__Instructions for the task__.
With the pictures left out, every record must be reproduced exactly.
-- Opening Marker --
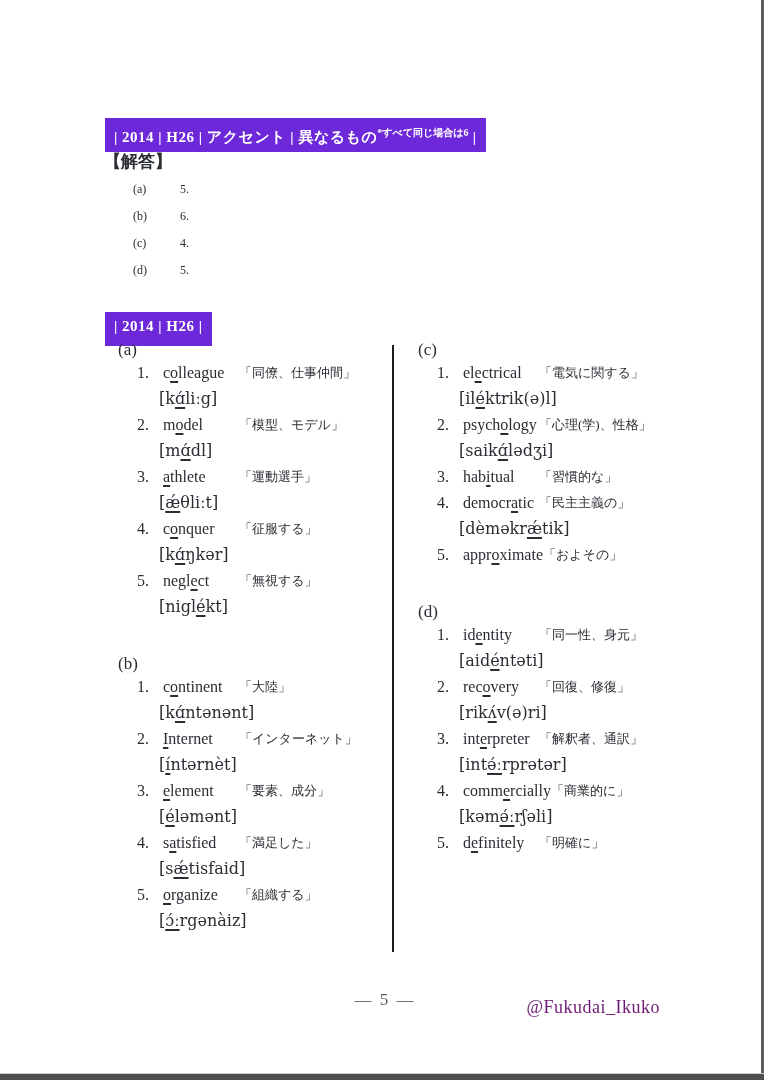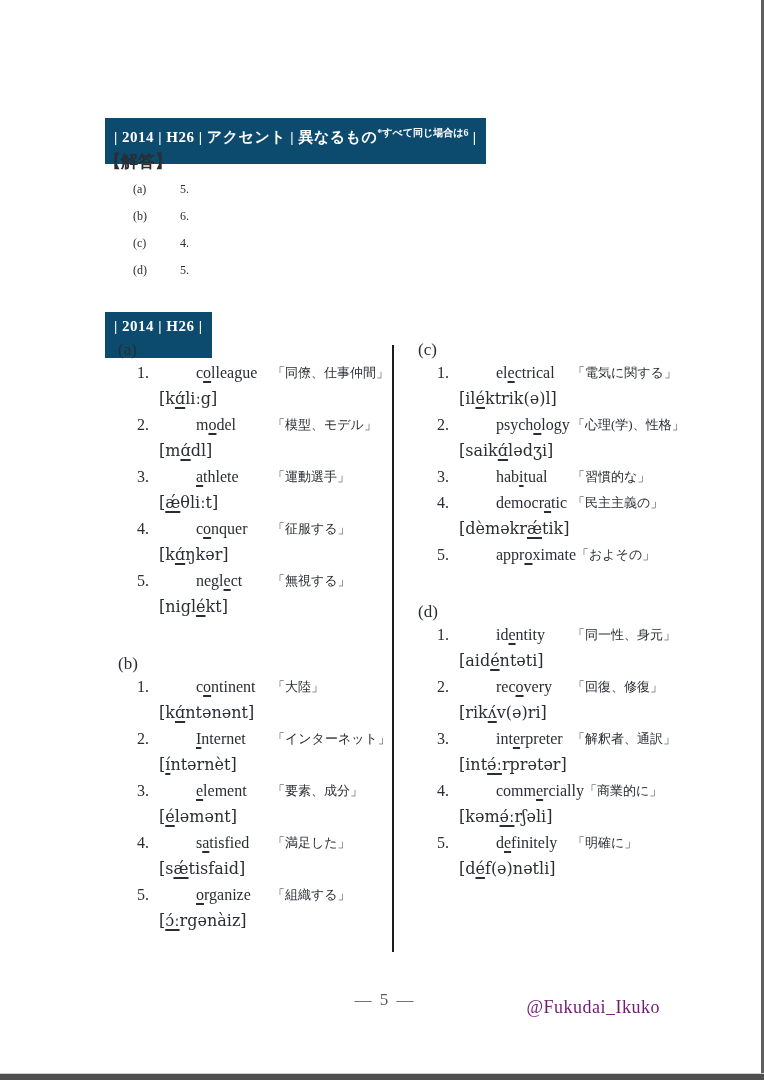--- a/index.html
+++ b/index.html
@@ -24,8 +24,8 @@
   }
   .header-bar{
     position:absolute;left:105px;
-    background:#0c4a6e;color:#ffffff;
-    font-weight:bold;font-size:15px;line-height:29px;height:46px;
+    background:#6d28d9;color:#ffffff;
+    font-weight:bold;font-size:15px;line-height:29px;height:34px;
     padding:0 9px;letter-spacing:0.5px;white-space:nowrap;
   }
   #bar1{top:118px;}

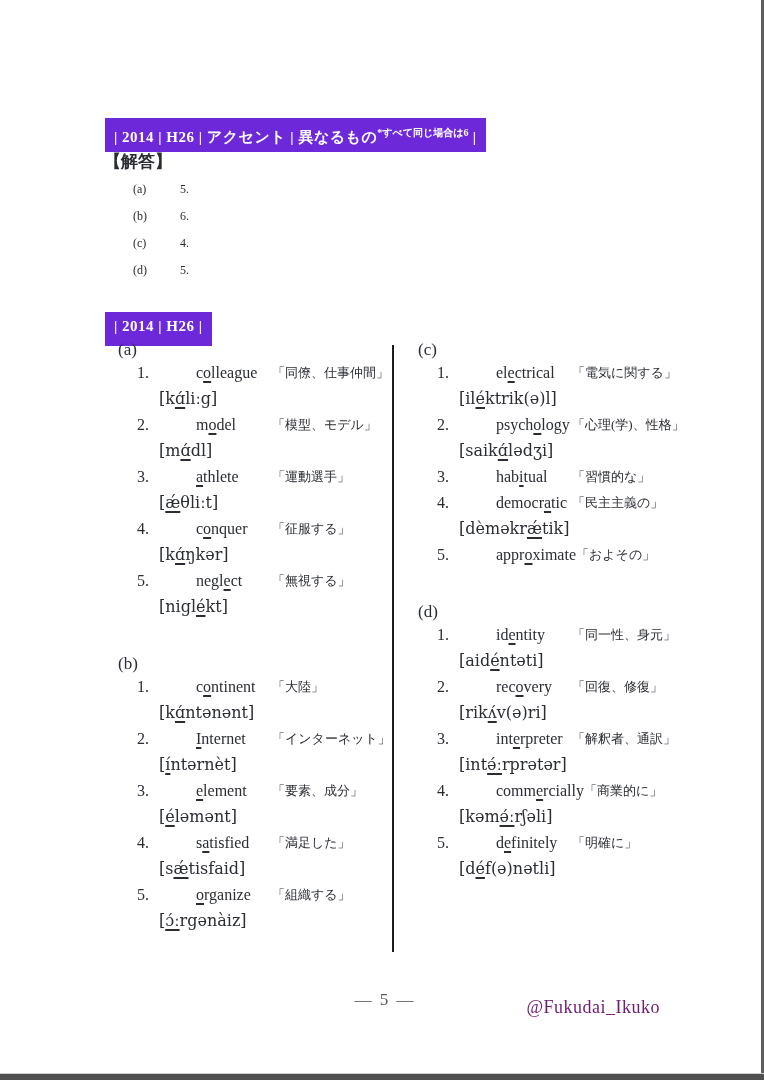--- a/index.html
+++ b/index.html
@@ -51,7 +51,7 @@
   .sec + .sec{margin-top:34px;}
   .item .line1{display:flex;line-height:26px;font-size:16px;}
   .item .num{flex:0 0 26px;margin-left:19px;}
-  .item .word{min-width:76px;white-space:nowrap;margin-left:33px;}
+  .item .word{min-width:76px;white-space:nowrap;}
   .item .meaning{white-space:nowrap;font-size:13px;}
   .item .line2{line-height:26px;margin-left:41px;font-size:16px;}
   .pron{font-family:"DejaVu Serif","Liberation Serif",serif;font-size:16px;}

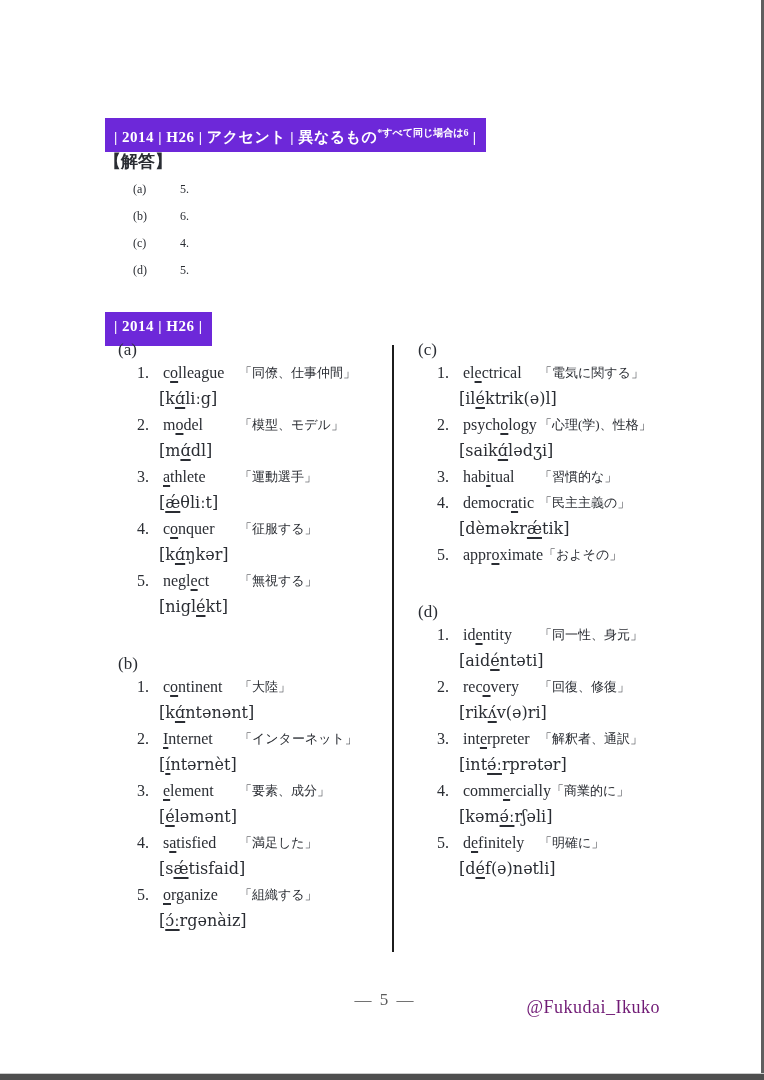--- a/index.html
+++ b/index.html
@@ -258,7 +258,6 @@
             <span class="word">d<span class="u">e</span>finitely</span>
             <span class="meaning">「明確に」</span>
           </div>
-          <div class="line2"><span class="pron">[d<span class="u">é</span>f(ə)nətli]</span></div>
         </div>
       </section>
     </div>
-- Closing Marker --
__Response to the exercise__.
--- a/index.html
+++ b/index.html
@@ -24,8 +24,8 @@
   }
   .header-bar{
     position:absolute;left:105px;
-    background:#0c4a6e;color:#ffffff;
-    font-weight:bold;font-size:15px;line-height:29px;height:46px;
+    background:#6d28d9;color:#ffffff;
+    font-weight:bold;font-size:15px;line-height:29px;height:34px;
     padding:0 9px;letter-spacing:0.5px;white-space:nowrap;
   }
   #bar1{top:118px;}

--- a/index.html
+++ b/index.html
@@ -51,7 +51,7 @@
   .sec + .sec{margin-top:34px;}
   .item .line1{display:flex;line-height:26px;font-size:16px;}
   .item .num{flex:0 0 26px;margin-left:19px;}
-  .item .word{min-width:76px;white-space:nowrap;margin-left:33px;}
+  .item .word{min-width:76px;white-space:nowrap;}
   .item .meaning{white-space:nowrap;font-size:13px;}
   .item .line2{line-height:26px;margin-left:41px;font-size:16px;}
   .pron{font-family:"DejaVu Serif","Liberation Serif",serif;font-size:16px;}

--- a/index.html
+++ b/index.html
@@ -258,7 +258,6 @@
             <span class="word">d<span class="u">e</span>finitely</span>
             <span class="meaning">「明確に」</span>
           </div>
-          <div class="line2"><span class="pron">[d<span class="u">é</span>f(ə)nətli]</span></div>
         </div>
       </section>
     </div>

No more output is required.